+++ Information shown +++

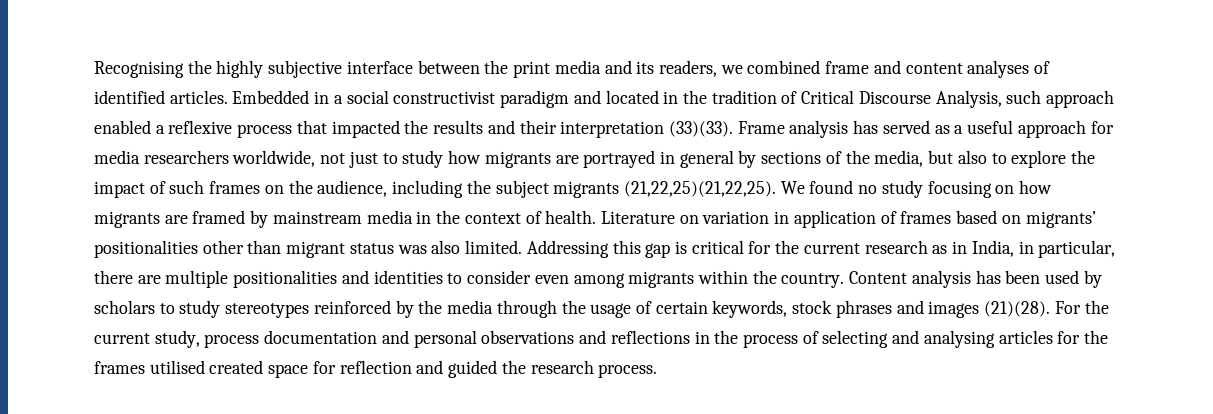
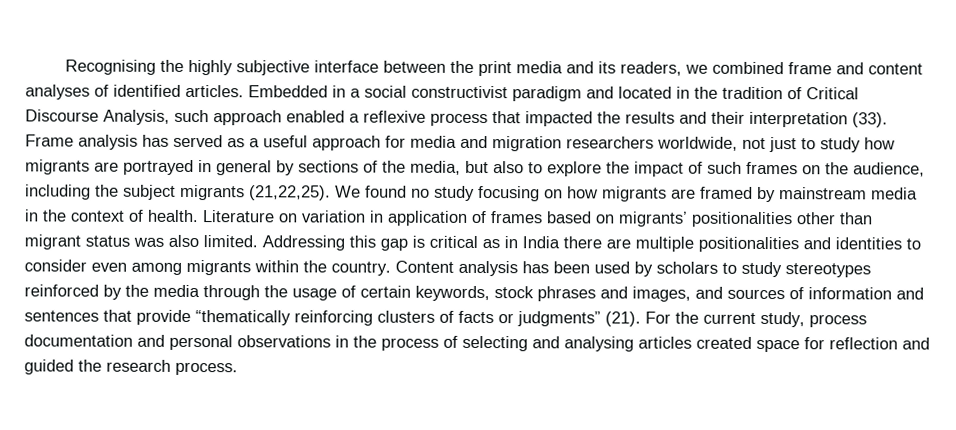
- Embedded in a social constructivist paradigm and located in the tradition of Critical Discourse Analysis, such approach enabled a reflexive process that impacted the results and their interpretation (33)(33).
+ Embedded in a social constructivist paradigm and located in the tradition of Critical Discourse Analysis, such approach enabled a reflexive process that impacted the results and their interpretation (33).
- Frame analysis has served as a useful approach for media researchers worldwide, not just to study how migrants are portrayed in general by sections of the media, but also to explore the impact of such frames on the audience, including the subject migrants (21,22,25)(21,22,25).
+ Frame analysis has served as a useful approach for media and migration researchers worldwide, not just to study how migrants are portrayed in general by sections of the media, but also to explore the impact of such frames on the audience, including the subject migrants (21,22,25).
- Addressing this gap is critical for the current research as in India, in particular, there are multiple positionalities and identities to consider even among migrants within the country.
+ Addressing this gap is critical as in India there are multiple positionalities and identities to consider even among migrants within the country.
- Content analysis has been used by scholars to study stereotypes reinforced by the media through the usage of certain keywords, stock phrases and images (21)(28).
+ Content analysis has been used by scholars to study stereotypes reinforced by the media through the usage of certain keywords, stock phrases and images, and sources of information and sentences that provide “thematically reinforcing clusters of facts or judgments” (21).
- For the current study, process documentation and personal observations and reflections in the process of selecting and analysing articles for the frames utilised created space for reflection and guided the research process.
+ For the current study, process documentation and personal observations in the process of selecting and analysing articles created space for reflection and guided the research process.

+++

Problem requirements →
Repeat the material above exactly, so that every entry appears but no picture does.

Solved exercise →
- Embedded in a social constructivist paradigm and located in the tradition of Critical Discourse Analysis, such approach enabled a reflexive process that impacted the results and their interpretation (33)(33).
+ Embedded in a social constructivist paradigm and located in the tradition of Critical Discourse Analysis, such approach enabled a reflexive process that impacted the results and their interpretation (33).
- Frame analysis has served as a useful approach for media researchers worldwide, not just to study how migrants are portrayed in general by sections of the media, but also to explore the impact of such frames on the audience, including the subject migrants (21,22,25)(21,22,25).
+ Frame analysis has served as a useful approach for media and migration researchers worldwide, not just to study how migrants are portrayed in general by sections of the media, but also to explore the impact of such frames on the audience, including the subject migrants (21,22,25).
- Addressing this gap is critical for the current research as in India, in particular, there are multiple positionalities and identities to consider even among migrants within the country.
+ Addressing this gap is critical as in India there are multiple positionalities and identities to consider even among migrants within the country.
- Content analysis has been used by scholars to study stereotypes reinforced by the media through the usage of certain keywords, stock phrases and images (21)(28).
+ Content analysis has been used by scholars to study stereotypes reinforced by the media through the usage of certain keywords, stock phrases and images, and sources of information and sentences that provide “thematically reinforcing clusters of facts or judgments” (21).
- For the current study, process documentation and personal observations and reflections in the process of selecting and analysing articles for the frames utilised created space for reflection and guided the research process.
+ For the current study, process documentation and personal observations in the process of selecting and analysing articles created space for reflection and guided the research process.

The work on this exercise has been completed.